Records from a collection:
┌──
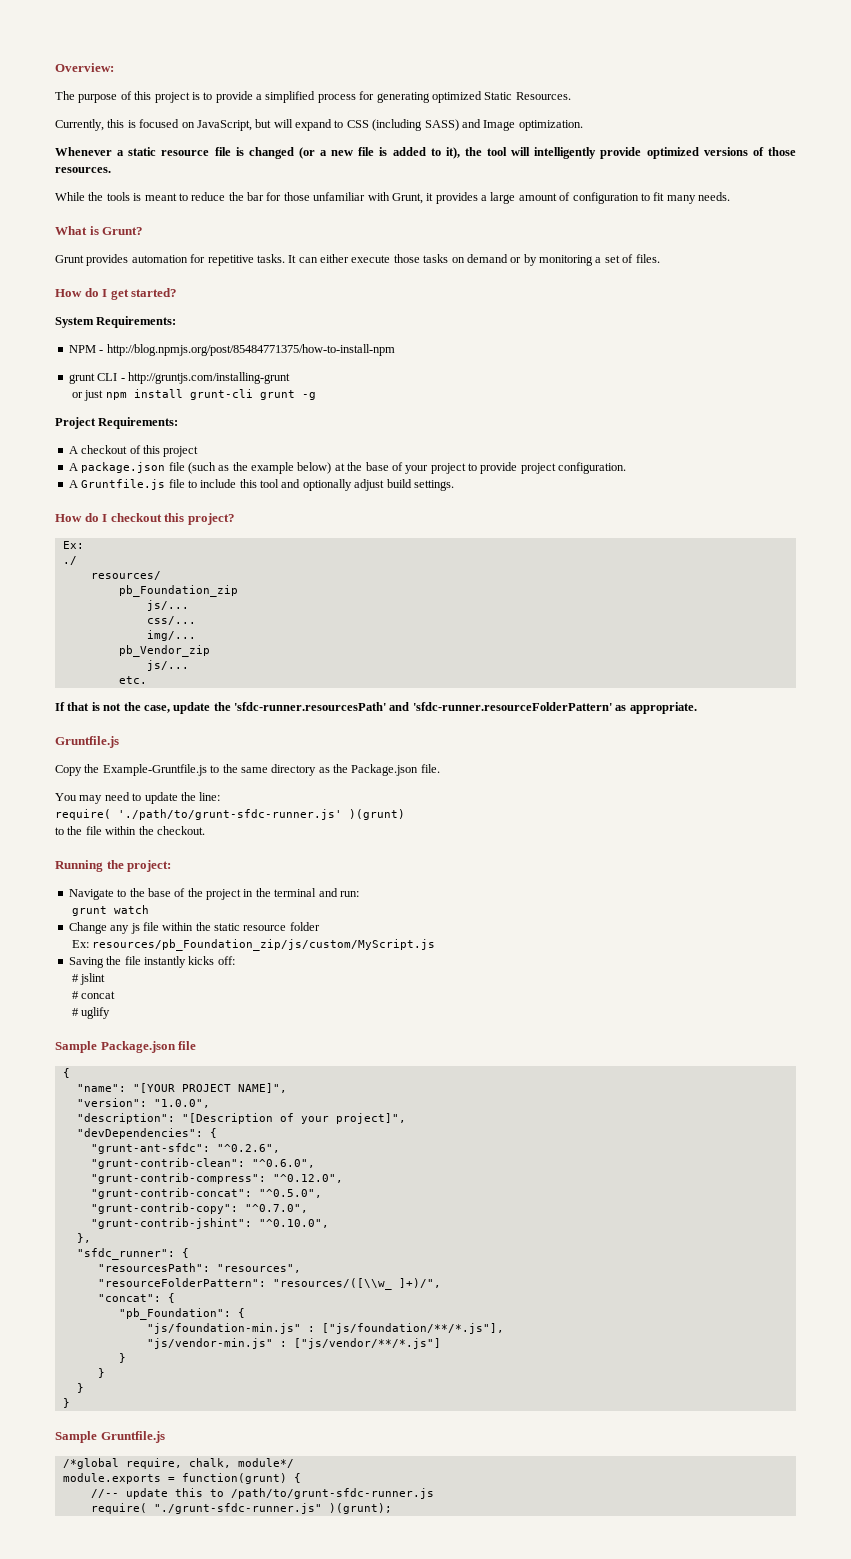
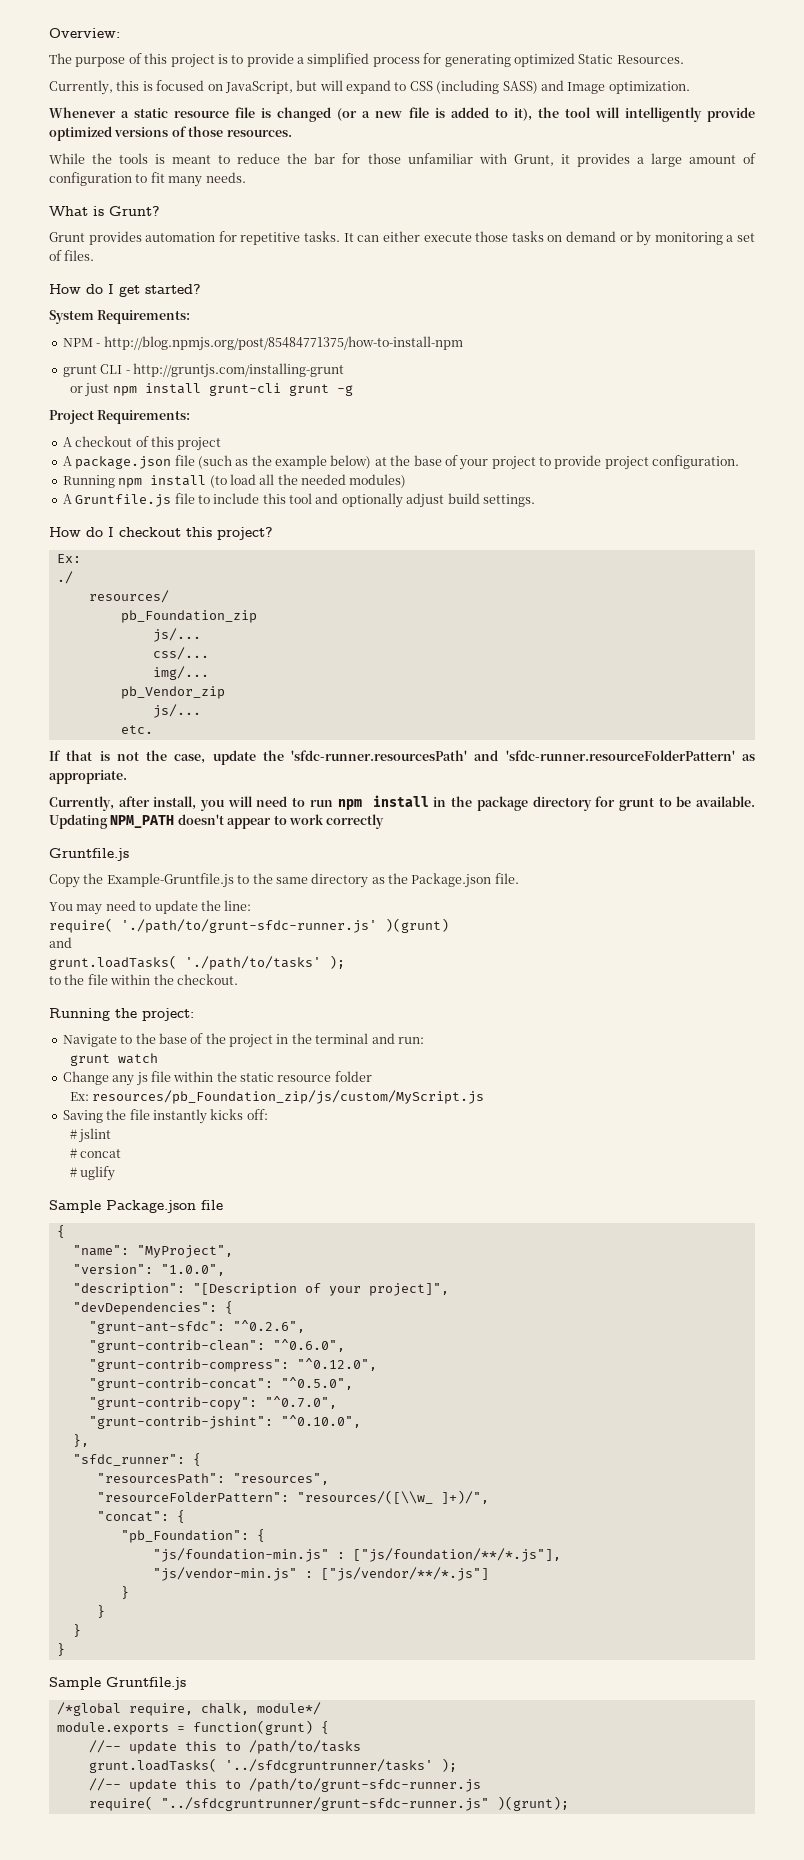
+ Running npm install (to load all the needed modules)
+ Currently, after install, you will need to run npm install in the package directory for grunt to be available. Updating NPM_PATH doesn't appear to work correctly
  require( './path/to/grunt-sfdc-runner.js' )(grunt)
+ and
+ grunt.loadTasks( './path/to/tasks' );
- "name": "[YOUR PROJECT NAME]",
+ "name": "MyProject",
+ //-- update this to /path/to/tasks
+ grunt.loadTasks( '../sfdcgruntrunner/tasks' );
- require( "./grunt-sfdc-runner.js" )(grunt);
+ require( "../sfdcgruntrunner/grunt-sfdc-runner.js" )(grunt);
└──
Nothing but the lines from the one with "require( './path/to/grunt-sfdc-runner.js' )(grunt)" through the final line of the records above should appear, each copied exactly.

  require( './path/to/grunt-sfdc-runner.js' )(grunt)
+ and
+ grunt.loadTasks( './path/to/tasks' );
- "name": "[YOUR PROJECT NAME]",
+ "name": "MyProject",
+ //-- update this to /path/to/tasks
+ grunt.loadTasks( '../sfdcgruntrunner/tasks' );
- require( "./grunt-sfdc-runner.js" )(grunt);
+ require( "../sfdcgruntrunner/grunt-sfdc-runner.js" )(grunt);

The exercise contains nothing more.